3. A recombinant polyepitope cytotoxic T lymphocyte vaccine as claimed in claim 1 or claim 2 in which recombinant protein includes at least three cytotoxic T lymphocyte epitopes.

4. A recombinant polyepitope cytotoxic T lymphocyte vaccine as claimed in any one of claims 1 to 3 in which the cytotoxic T lymphocyte epitopes are from multiple pathogens.

5. A polynucleotide including at least one sequence encoding a plurality of cytotoxic T lymphocyte epitopes from one or more pathogens, wherein the at least one sequence is substantially free of sequences encoding peptide sequences naturally found to flank the cytotoxic T lymphocyte epitopes.

6. A polynucleotide as claimed in claim 5 in which the at least one sequence is free of sequences encoding peptide sequences naturally found to flank the cytotoxic T lymphocyte epitopes.

7. A polynucleotide as claimed in claim 5 or claim 6 in which the at least one sequence encodes at least three cytotoxic T lymphocyte epitopes.

8. A polynucleotide as claimed in any one of claims 5 to 7 in which the at least one sequence encodes cytotoxic

T lymphocyte epitopes are from multiple pathogens.

9. A nucleic acid vaccine, the vaccine comprising the polynucleotide as claimed in any one of claims 5 to 8 and an acceptable carrier.

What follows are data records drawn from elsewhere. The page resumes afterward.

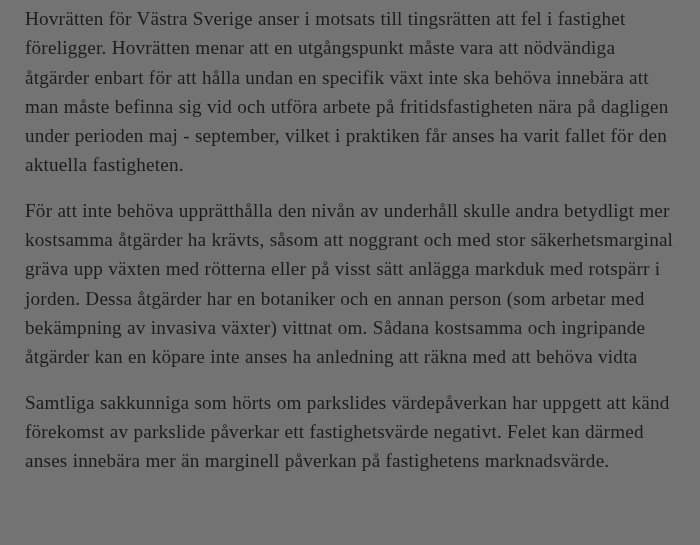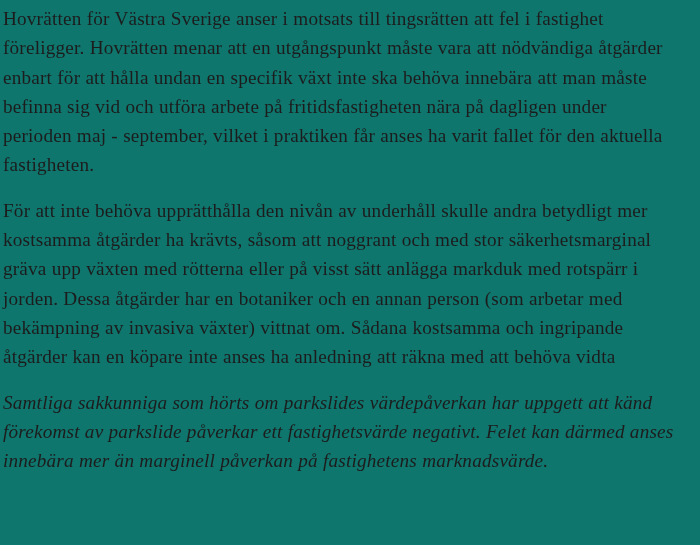"Hovrätten för Västra Sverige anser" .document { background: #0f766e -> #737373; padding: 4px 20px 0 3px -> 4px 20px 0 25px }
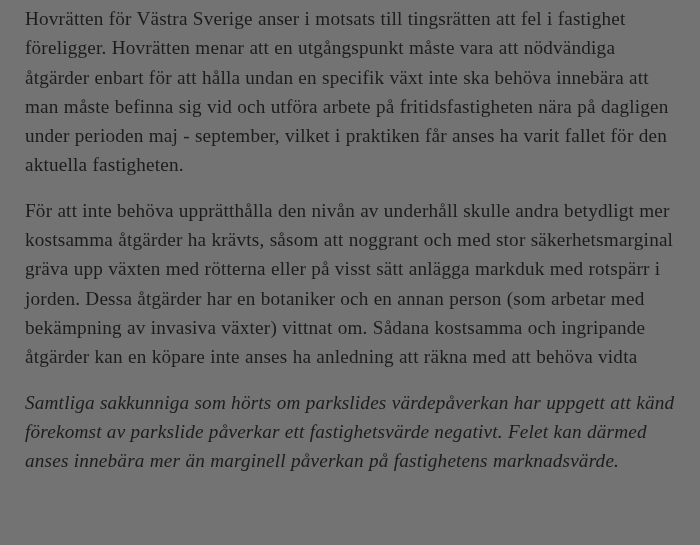"Samtliga sakkunniga som hörts om" .paragraph:last-child { font-style: italic -> none }
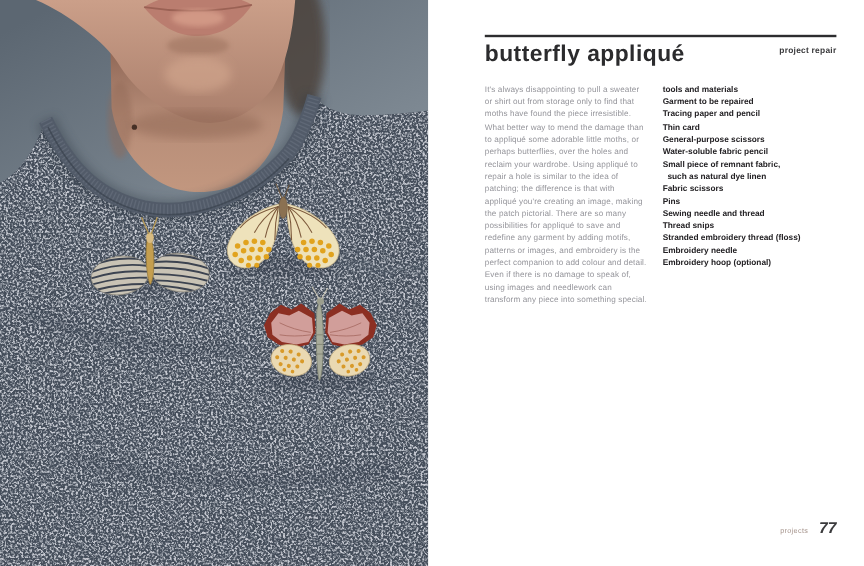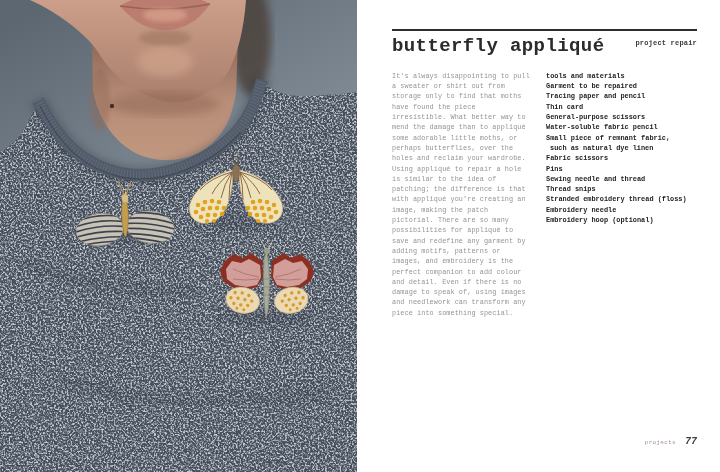"butterfly appliqué" .page { font-family: Liberation Mono, monospace -> none; padding: 29px 23px 0 35px -> 29px 23px 0 47px }
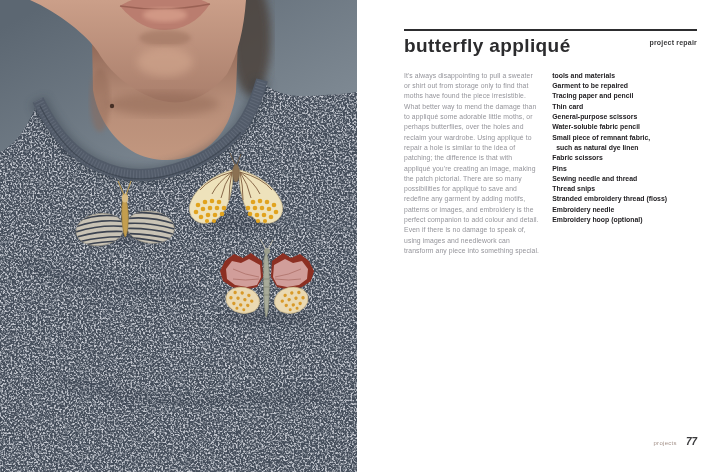"77" .footer-page { font-size: 10px -> 13px }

10. A vector including the polynucleotide as claimed in any one of claims 5 to 8.

11. A vector as claimed in claim 10 in which the vector is selected from the group consisting of vaccinia vectors, avipox virus vectors, bacterial vectors, virus-like particles (VLP's) and rhabdovirus vectors.

12. A vaccine formulation, the vaccine formulation comprising the recombinant protein as claimed in any one of claims 1 to 4 and an acceptable carrier and/or adjuvant.

13. A vaccine formulation as claimed in claim 12 in which the formulation includes ISCOMs.